The Second Order Typed Lambda Calculus


Terms depending on types

Abstract

This post is part of a series on how to reason about code. It describes the Second Order Typed Lambda Calculus, a precursor to the formal language understood by Coq, an interactive proof assistant I'm learning. Prior posts:

This exposition follows closely that in "Type Theory & Formal Proof" by Nederpelt & Geuvers (abbreviated TTFP throughout), with help from "Lambda Calculi with Types" by Henk Barendregt and a nice post I came across entitled "A Guide to Typed Lambda Calculus".

Recap

So far, we've introduced the λ Calculus as a very general formal model of computation. We saw that we could write down λ terms for which computation never terminated and we saw that in his 1940 paper "A Formulation of the Simple Theory of Types" Church added a type system to the λ Calculus that ruled-out such terms (this was the subject of the last post). The resulting system is called the Simply Typed λ Calculus, or \(\lambda\rightarrow\), and while it has the very nice property that all terms are strongly normalizing (in other words, their reduction to normal form is guaranteed to terminate), it is not terribly expressive.

While it's frequently noted that it is capable of encoding the extended polynomials over \(\mathbb{N}\), it was never clear to me whether that was exactly the set of things expressible in \(\lambda\rightarrow\), or whether it was a subset. "Lectures on the Curry-Howard Isomorphism" states that "The \(\lambda\rightarrow\)-definable functions are exactly the extended polynomials [over \(\mathbb{N}\)]" with the proviso that "If one does not insist that numbers be uniformly represented as terms of type int, more functions become \(\lambda\rightarrow\)-definable…" I'm not sure how to interpret that.

I found this very nice MathOverflow comment, referencing a result from the paper "On the Expressive Power of Simply Typed and Let-Polymorphic Lambda Calculi" (Hillebrand & Kanellakis, 1996) to the effect that \(\lambda\rightarrow\) expresses exactly the regular languages on \(\{0,1\}\). That is to say, the languages on the alphabet \(\{0,1\}\) that can be recognized by a finite-state machine, or, equivalently, regular expressions.

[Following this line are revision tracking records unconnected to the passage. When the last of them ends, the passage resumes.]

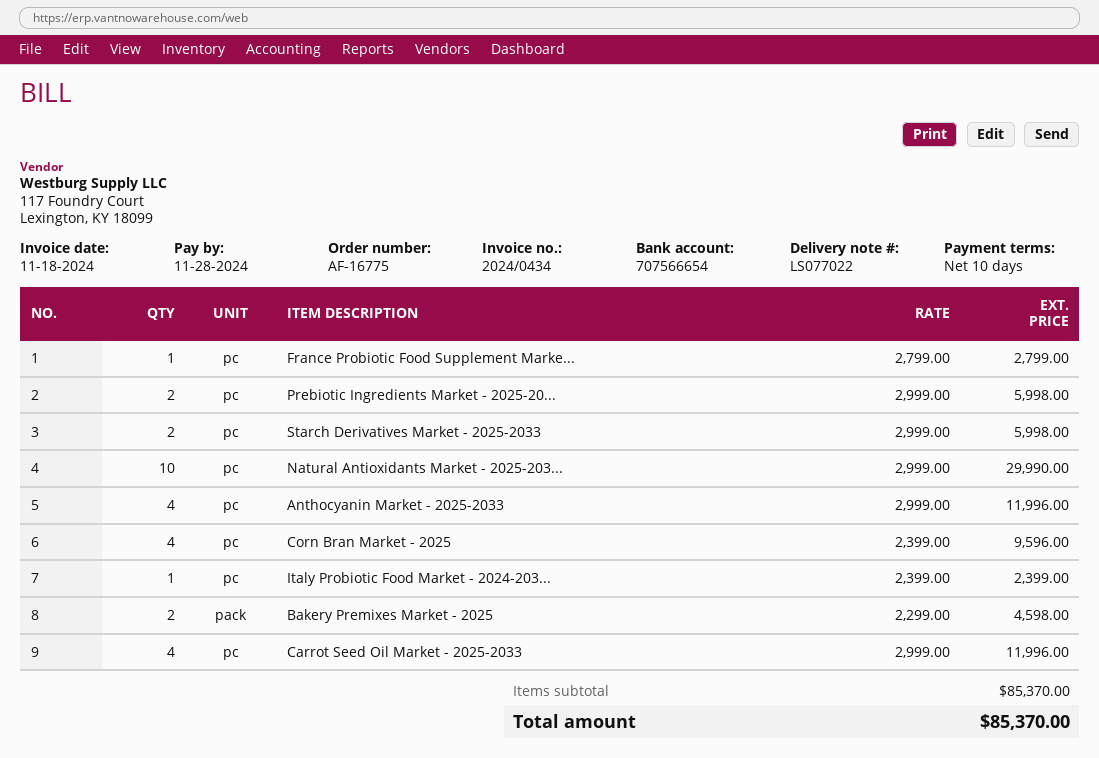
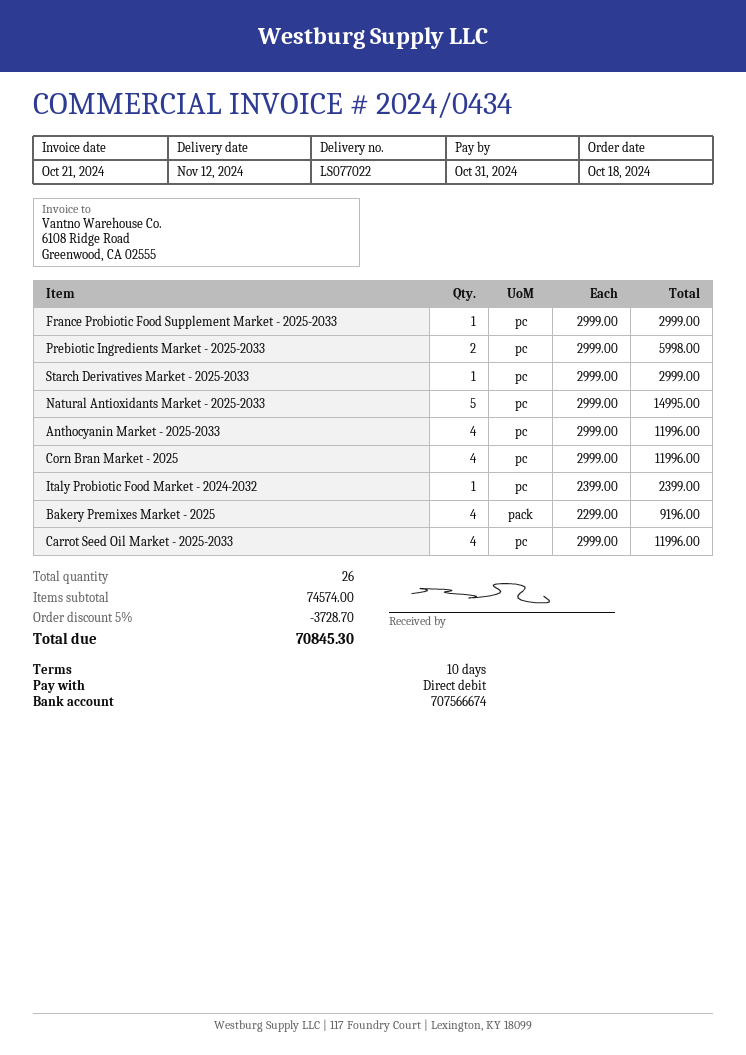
invoice date: 2024-11-18 -> 2024-10-21
due date: 2024-11-28 -> 2024-10-31
bank account: 707566654 -> 707566674
France Probiotic Food Supplement Marke...: 1 x 2799.00 = 2799.00 -> 1 x 2999.00 = 2999.00
Starch Derivatives Market - 2025-2033: 2 x 2999.00 = 5998.00 -> 1 x 2999.00 = 2999.00
Natural Antioxidants Market - 2025-203...: 10 x 2999.00 = 29990.00 -> 5 x 2999.00 = 14995.00
Corn Bran Market - 2025: 4 x 2399.00 = 9596.00 -> 4 x 2999.00 = 11996.00
Bakery Premixes Market - 2025: 2 x 2299.00 = 4598.00 -> 4 x 2299.00 = 9196.00
subtotal: 85370.00 -> 74574.00
discount: none -> 5% = 3728.70
total: 85370.00 -> 70845.30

Regardless, there are many sorts of mathematical objects we would like to represent beyond this. This has led to efforts in the decades since to develop different type systems on top of the \(\lambda\) Calculus that, on the one hand, preserve \(\lambda\rightarrow\)'s strong normalization, but on the other expand the class of representable things. There have been many such excursions, but in this series we're going to limit ourselves to three that are particularly significant.

The subject of this post will be the first of the three; it was discovered in 1972 by Jean-Yves Girard in his PhD thesis & he called it "System F". John Reynolds independently developed it in 1974, though he called it the polymorphic lambda calculus. Today it is also known as second-order lambda calculus, or \(\lambda 2\).

\(\lambda 2\)

We'll start with a motivational example: the identity function. We saw this function in the untyped \(\lambda\) Calculus: \(\lambda x.x\). With the advent of types in \(\lambda\rightarrow\), this became an infinite set of identity functions, one for each type: \(\lambda x:\alpha.x:\alpha\rightarrow\alpha\), \(\lambda x:\beta.x:\beta\rightarrow\beta\), \(\lambda x:\gamma.x:\gamma\rightarrow\gamma\), and so on.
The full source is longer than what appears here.